INCubator students have been working on their unique business ideas since the beginning of the school year. Rashed got the idea for her team’s skincare company, INDUS, from Ayurvedic acne treatments her mother showed her in middle school. 

“My mom uses all these Ayurvedic treatments from India that my grandmother taught her,” Rashed said. “I started using them, and my acne went away so fast. All my friends would ask me about what I did, so I would share the treatments with them, and it would work for them too. When we were thinking about ideas for INCubator this year, I thought I could make money off of that.”

Rashed said she felt nervous presenting in front of the judges, but relaxed a couple minutes into the pitch. 

“Presenting was really scary, especially when the judges asked us questions,” Rashed said. “The judges were really nice, but it was pretty intimidating at first because there were five people literally judging you. But after maybe two minutes, it got really chill, and I started to feel more confident.”

In May, the same judges will return to the school and the INCubator teams will present again in the hopes of moving onto the Accelerator program and receiving thousands of dollars of more funding to run their businesses next year. 

“INCubator made me learn so much more about marketing, and now I actually know what I’m talking about,” Rashed said. “There’s all this technical business jargon that I learned, and I’m definitely going to remember it.
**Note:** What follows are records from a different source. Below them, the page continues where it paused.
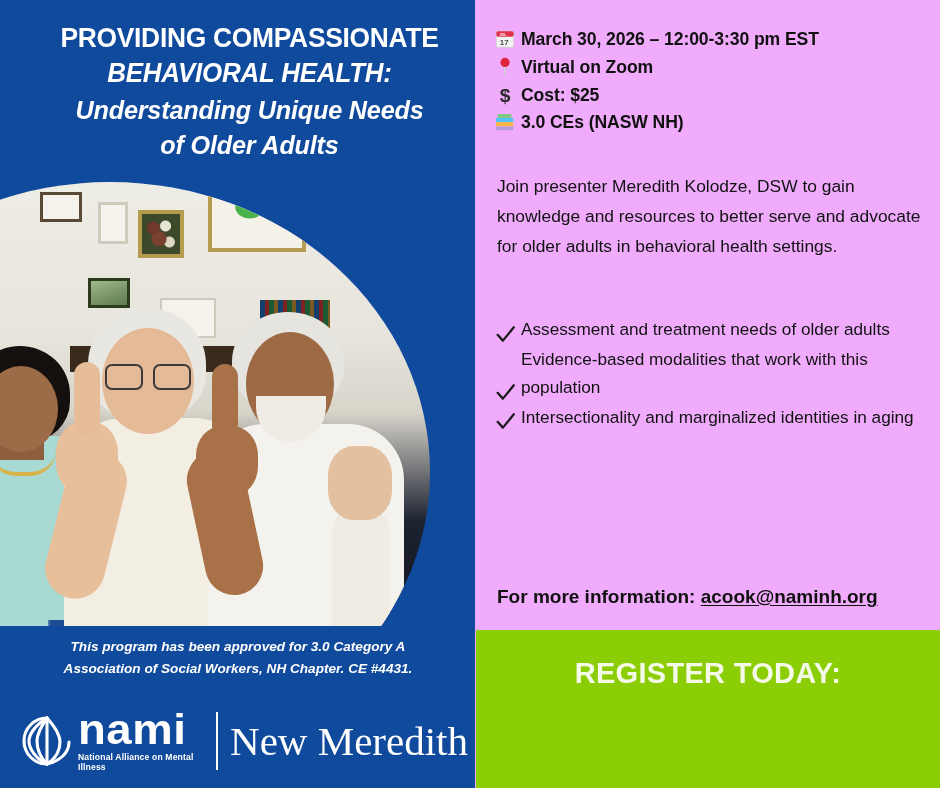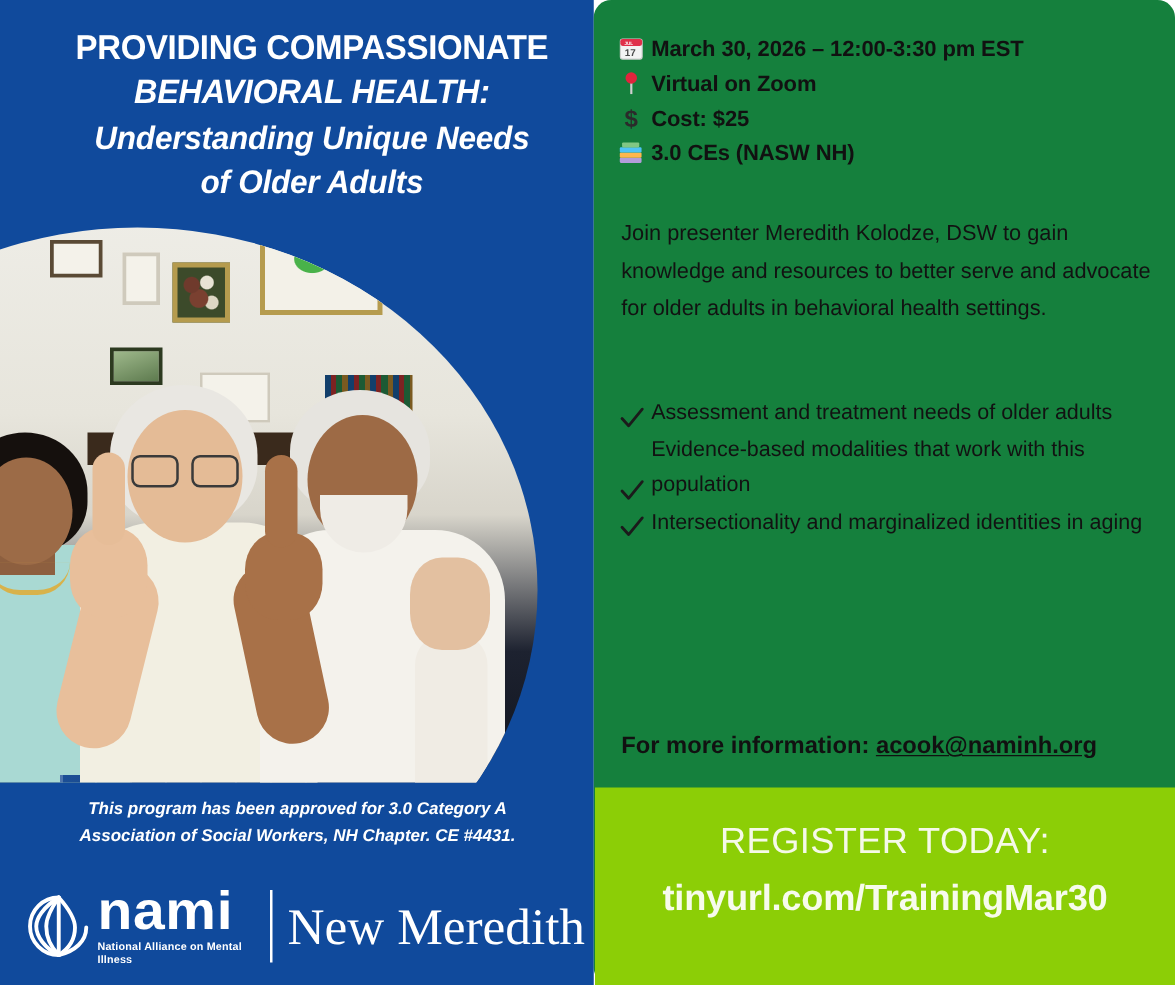"17" .right-panel { background: #15803d -> #f0abfc; border-radius: 14px -> none }
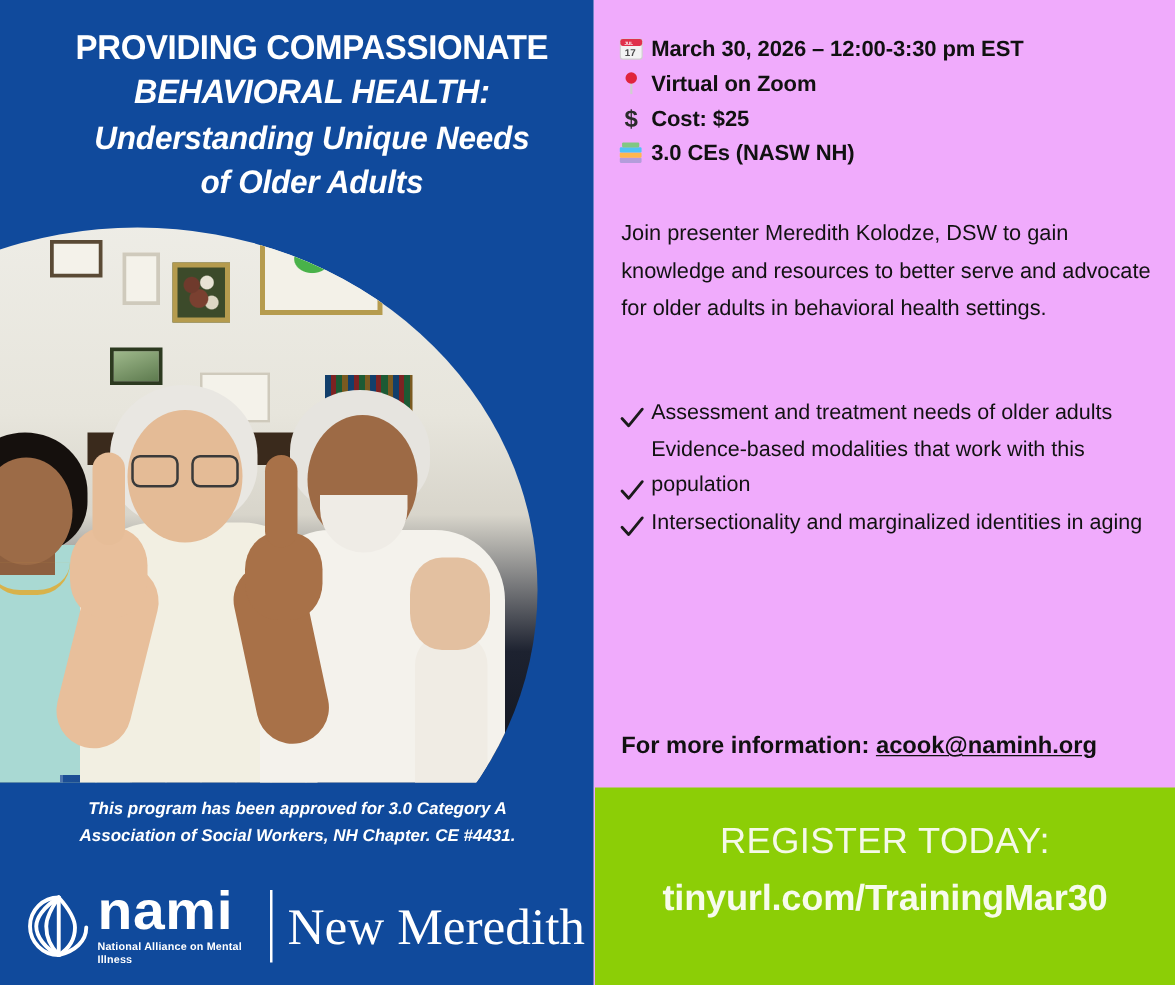"REGISTER TODAY:" .register-title { font-weight: normal -> bold }
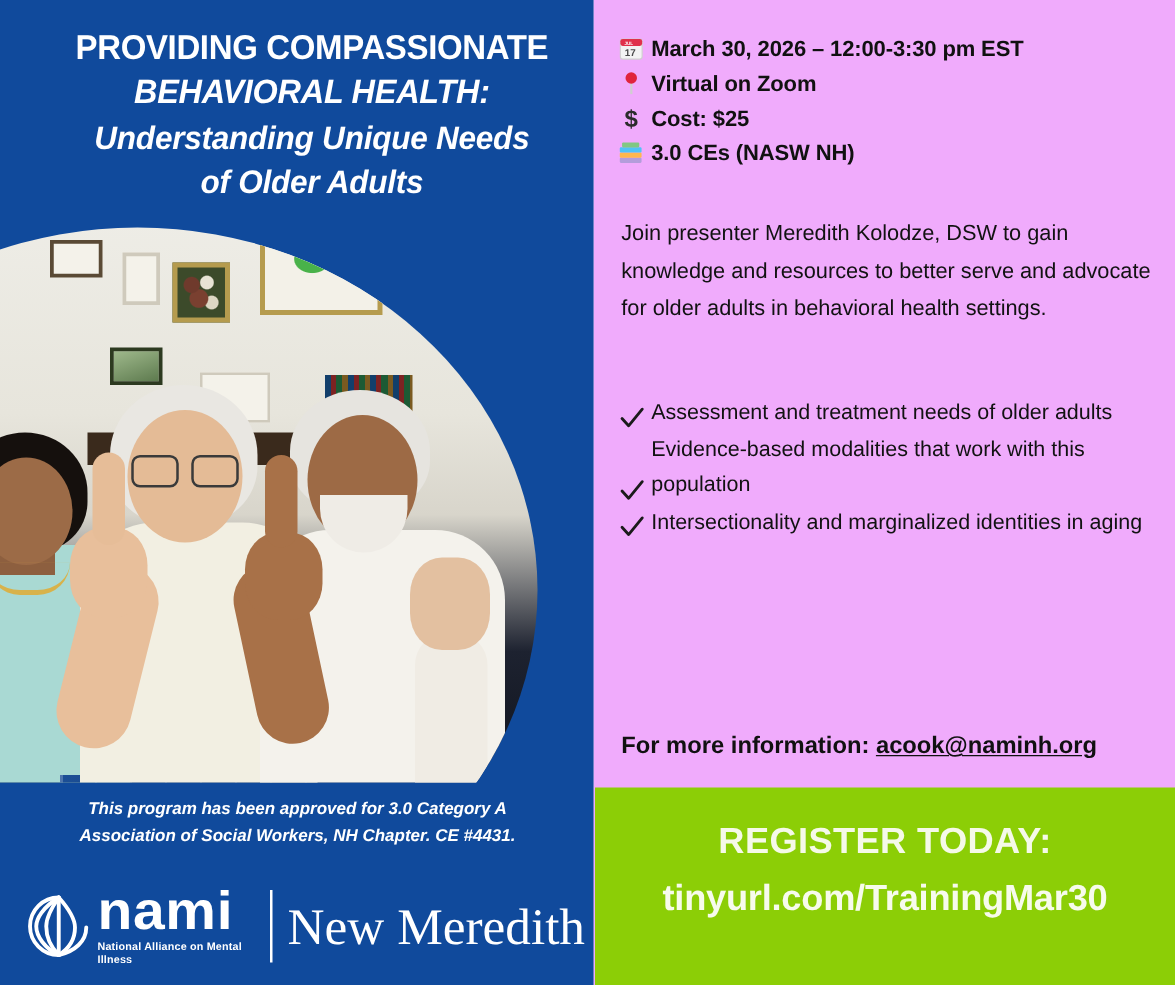"tinyurl.com/TrainingMar30" div.register-url { html: <div>tinyurl.com/TrainingMar30</div> -> none }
It’s going to help me in the future.”

The INCubator program teaches students the skills necessary to run the businesses they created in class, but both Rashed and Lucas said the program helps students develop skills they can use outside the classroom. 

“I think that it helps develop your teamwork skills, because you can’t break up with your team,” Lucas said. “You have to learn to work together, and that can be hard for students. It also helps makes students talk to adults for the first time in a professional environment, which a lot haven’t done before. It’s more than just a class.”